He contacted his co-authors, father and daughter, David Meyers and Elise Meyers Walker after he read their book, Central Ohio Historic Prisons.

The three co-authored Inside the Ohio Penitentiary,which tells the story of the prison that was located in downtown Columbus from 1834 to 1998 where the Arena District is now located.

David Meyers worked as a psychologist at the prison from 1972-73. He said it was shortly after the death penalty was banned in Ohio and he mostly dealt with inmates who had just been taken off death row.

Between 1885 and 1963, 343 prisoners were executed by hanging and the electric chair. In 1972, Ohio’s death row was moved to the Southern Ohio Correctional Facility in Lucasville. The penitentiary closed in 1979 and was demolished in 1998.

The book was published through The History Press and went on sale July 16.
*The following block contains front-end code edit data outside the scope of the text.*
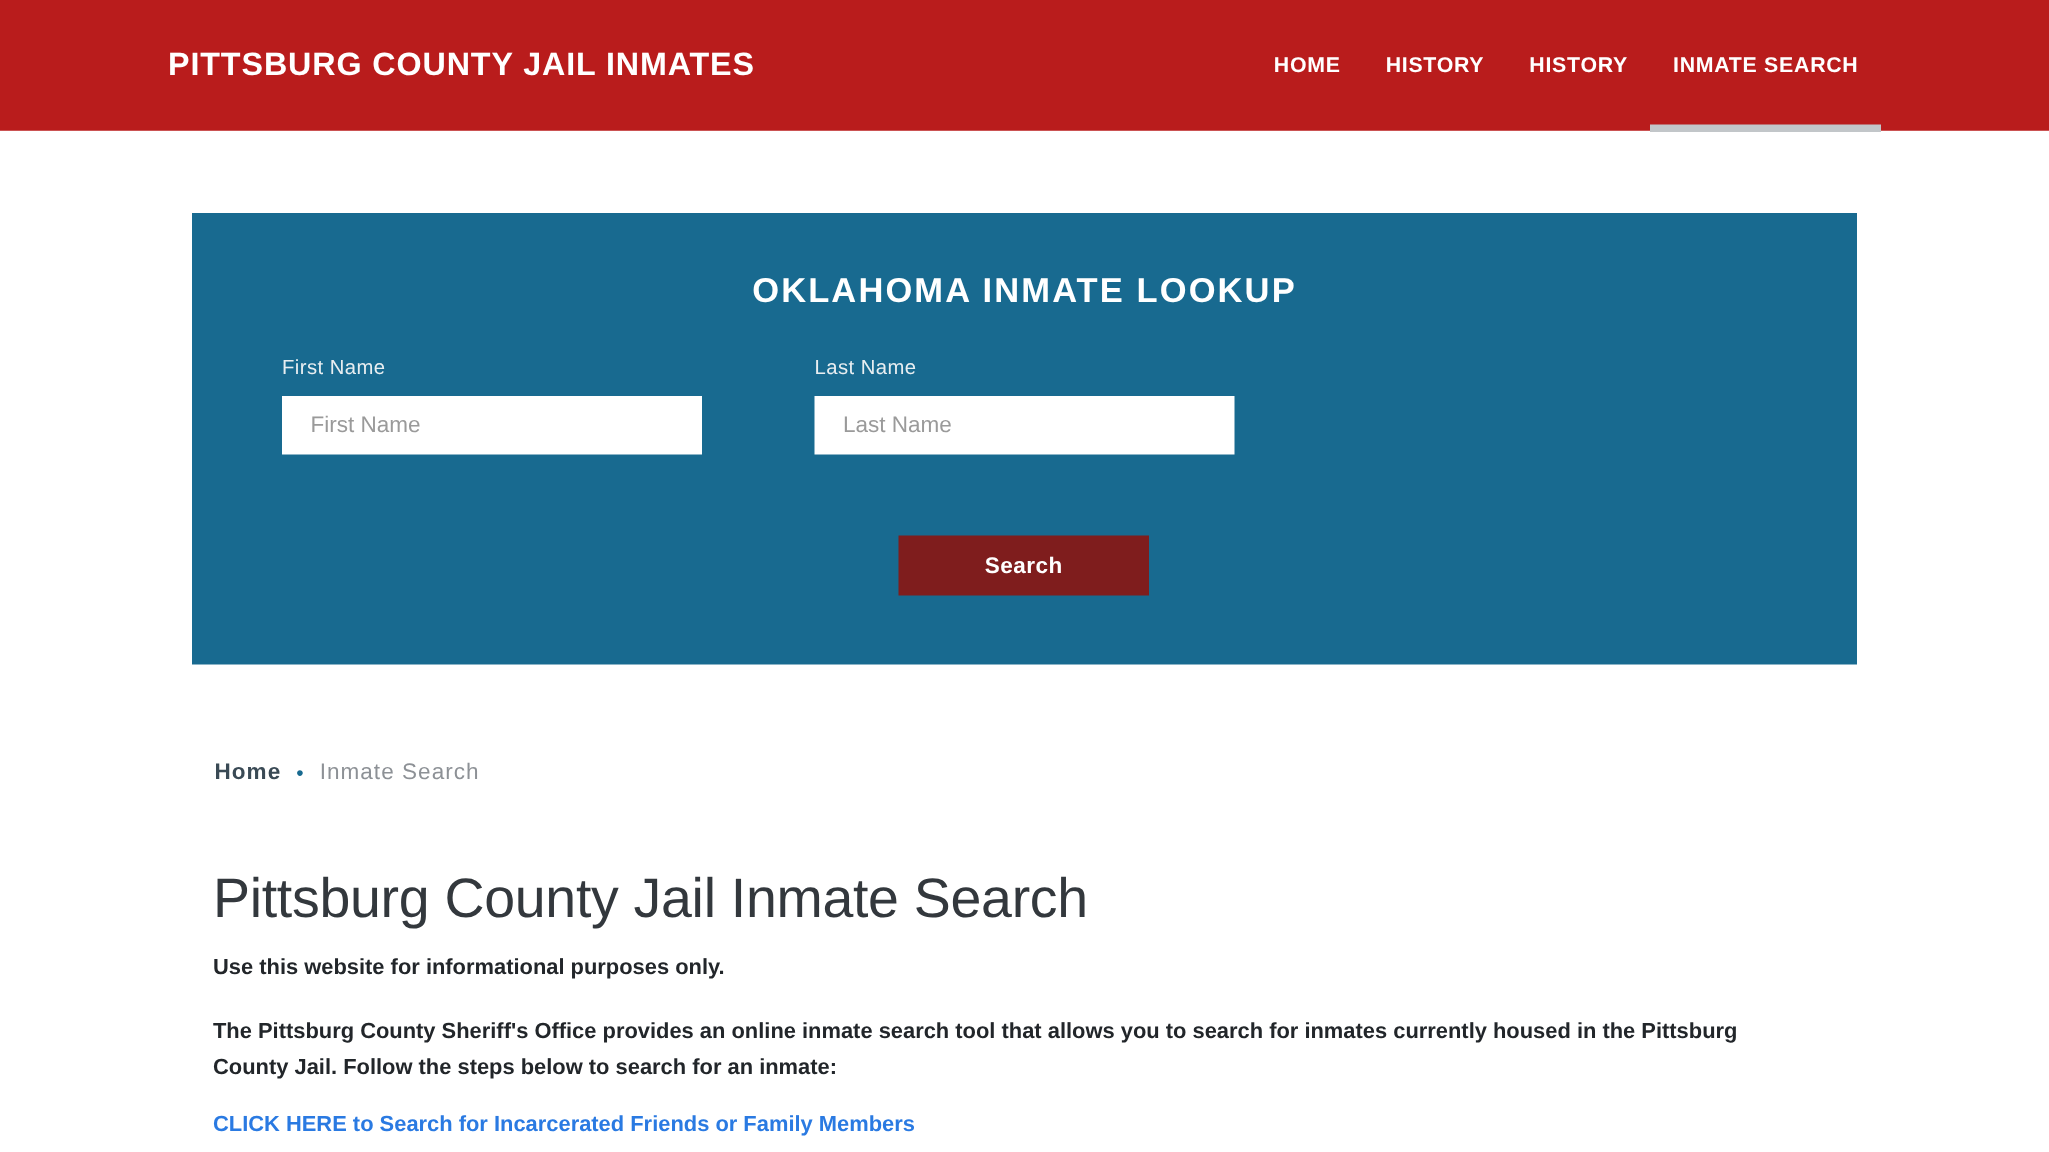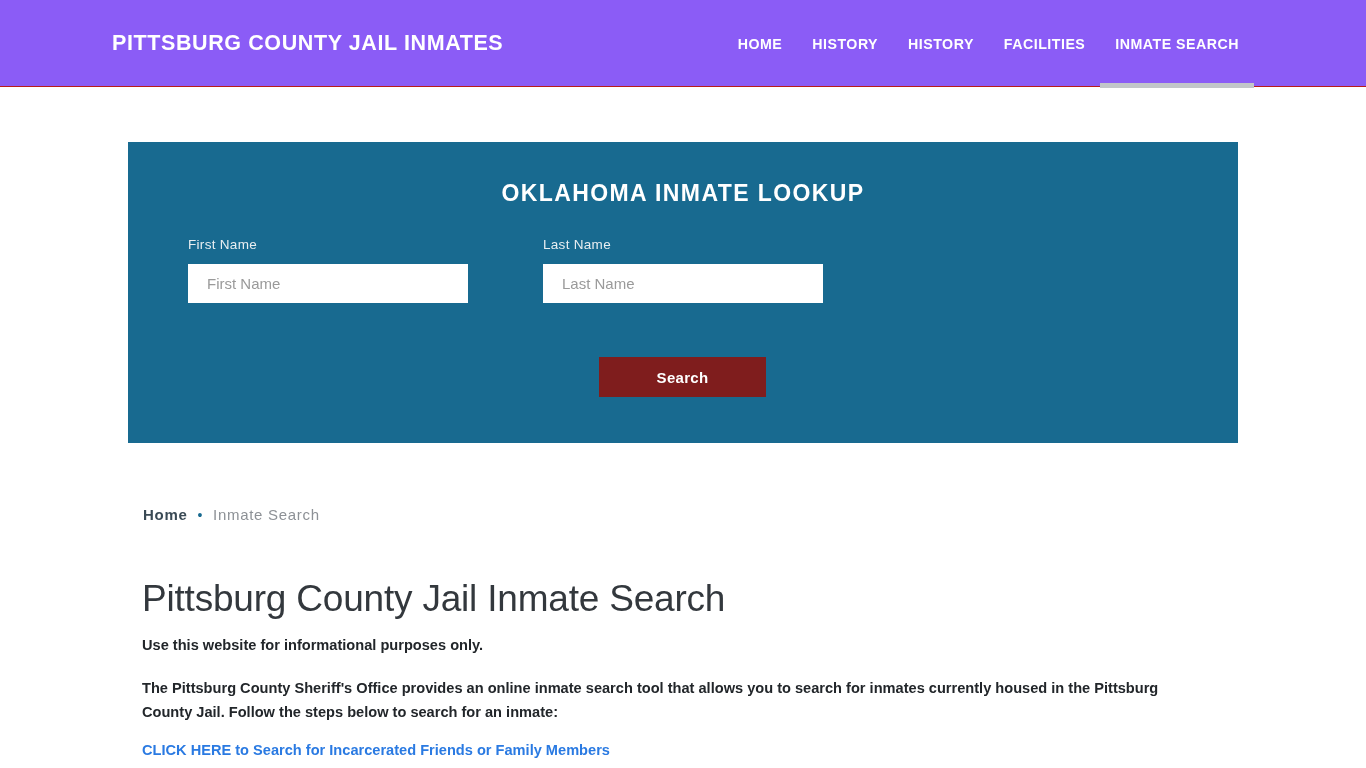--- a/index.html
+++ b/index.html
@@ -22,7 +22,7 @@
     top: 0; left: 0;
     width: 1366px;
     height: 87px;
-    background: #8b5cf6;
+    background: #b91c1c;
     border-bottom: 1px solid #b91c1c;
   }
   .brand {

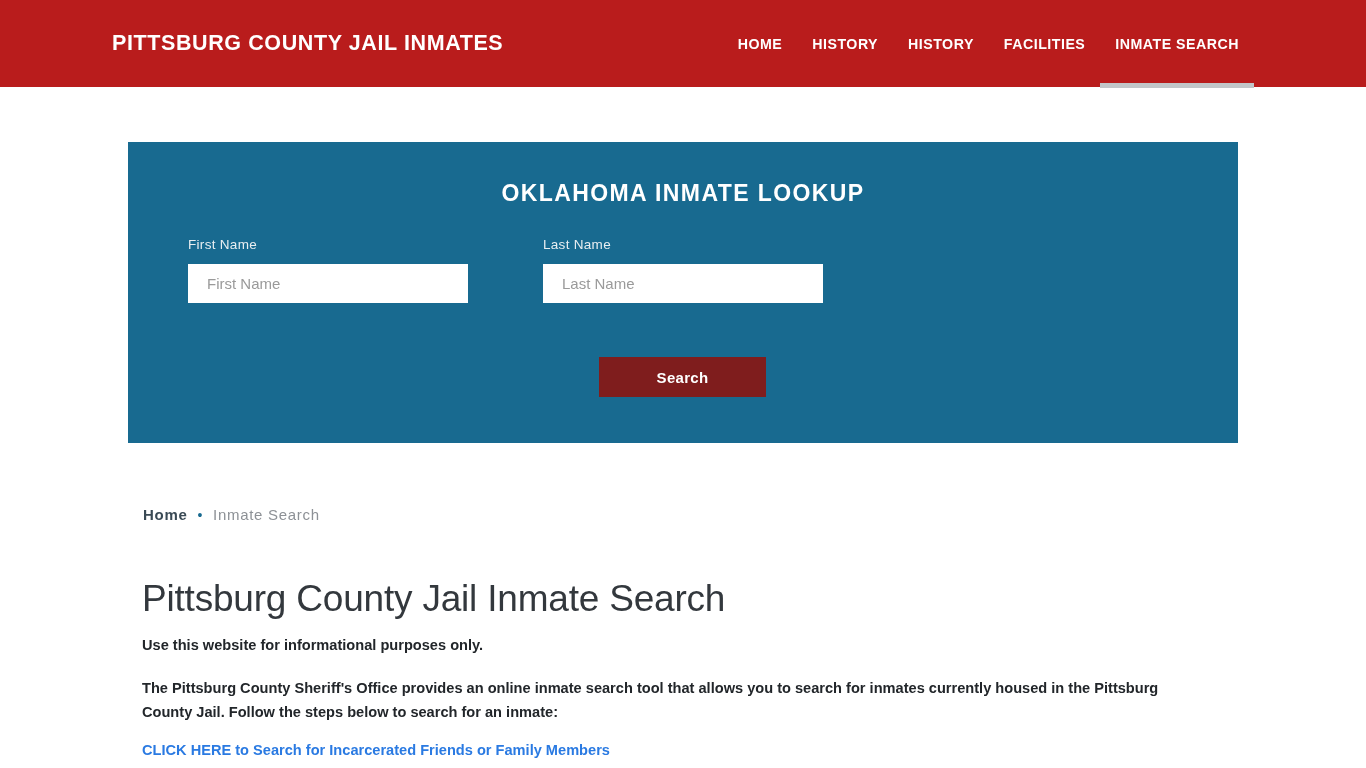--- a/index.html
+++ b/index.html
@@ -215,7 +215,6 @@
     <a class="nav-item">HOME</a>
     <a class="nav-item">HISTORY</a>
     <a class="nav-item">HISTORY</a>
-    <a class="nav-item">FACILITIES</a>
     <a class="nav-item active">INMATE SEARCH</a>
   </nav>
 </div>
Dailey said among his collection of memorabilia, he has a photograph of the first women executed at the prison and another of the governor denying her clemency report.
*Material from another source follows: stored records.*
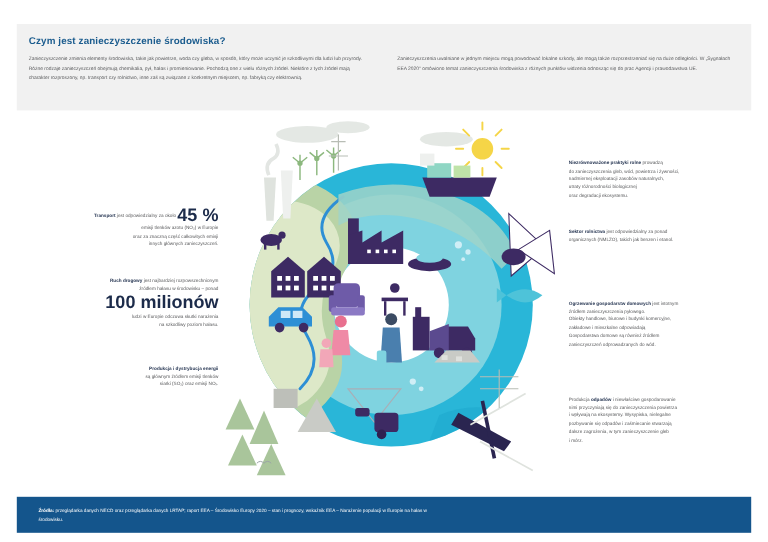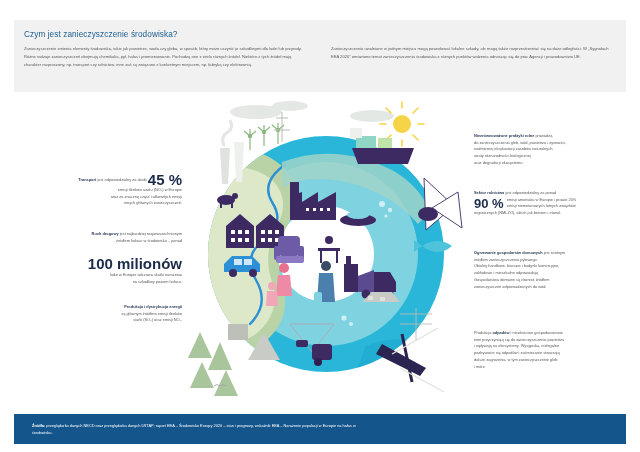--- a/index.html
+++ b/index.html
@@ -21,7 +21,7 @@
   .header-title {
     color:#1b5c8e;
     font-size:8.2px;
-    font-weight:normal;
+    font-weight:bold;
     letter-spacing:.1px;
     margin-bottom:6px;
   }

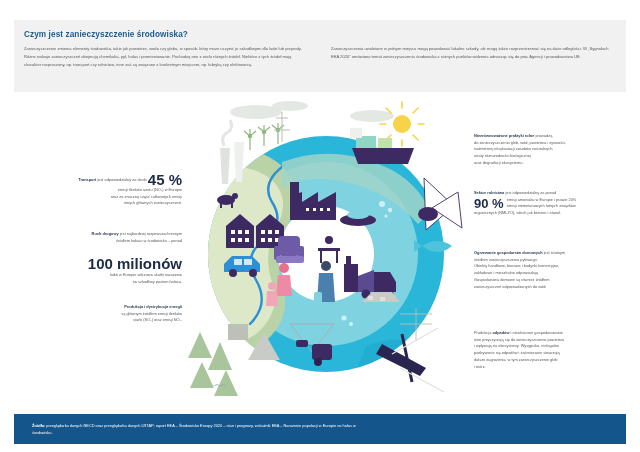--- a/index.html
+++ b/index.html
@@ -363,13 +363,6 @@
       <b>Sektor rolnictwa</b>
       <span>jest odpowiedzialny za ponad</span>
     </div>
-    <div class="flowrow">
-      <span class="bignum n90">90 %</span>
-      <span>
-        <span style="display:block">emisji amoniaku w Europie i prawie 20%</span>
-        <span style="display:block">emisji niemetanowych lotnych związków</span>
-      </span>
-    </div>
     <div>organicznych (NMLZO), takich jak benzen i etanol.</div>
   </div>
 

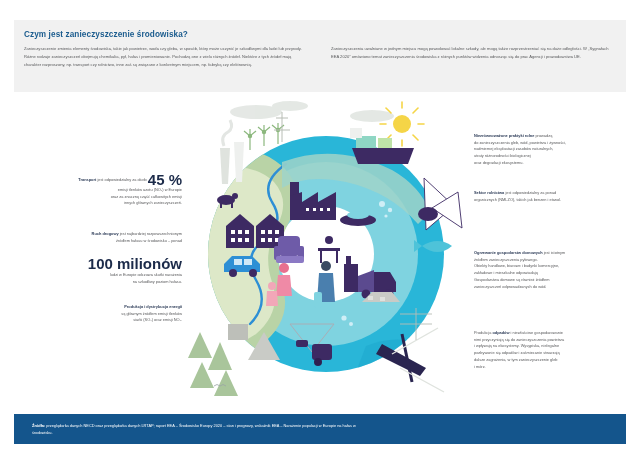--- a/index.html
+++ b/index.html
@@ -59,7 +59,7 @@
     display:inline-block; vertical-align:middle;
   }
   .bignum.n45 { font-size:15px; }
-  .bignum.n100 { font-size:15px; display:block; text-align:right; margin:12px 0 1px 0;}
+  .bignum.n100 { font-size:15px; display:block; text-align:right; margin:1px 0 1px 0;}
   .bignum.n90 { font-size:13px; }
   .bignum.n53 { font-size:12px; }
   .flowrow { display:flex; align-items:center; gap:3px; }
He said all the stories in the book are paired with an illustration from Dailey’s collection.

“We went with the most compelling stories. Some are well-known, some are not,” Dailey said.

Meyers said one story he wanted to include was James Brown, who was an inmate at the prison in the 1860s and was the first person identified as a vampire.

“We have much more than in any other book. [Brown] went from being your run-of-the-mill murderer to a vampire legend,” Meyers said.

Walker said informing people in Ohio and elsewhere about the true history of the prison was an important part of the book.

“We are really impressed by how fast history was forgotten. One generation knew something and didn’t tell the next and it just faded,” Walker said.

The penitentiary was located in what is now the Arena District in Columbus. Where the Lifestyle Communities Pavilion currently sits was home to the worst prison fire in America history, which happened at the prison in April 1930. Three hundred fifty-five people were killed.

Dailey said the book is more about people than it is about a prison.

“There is a stigma of being in prison. I think by taking an objective view and talking about it gives an aerial view of people immersed in their own chaos,” Dailey said.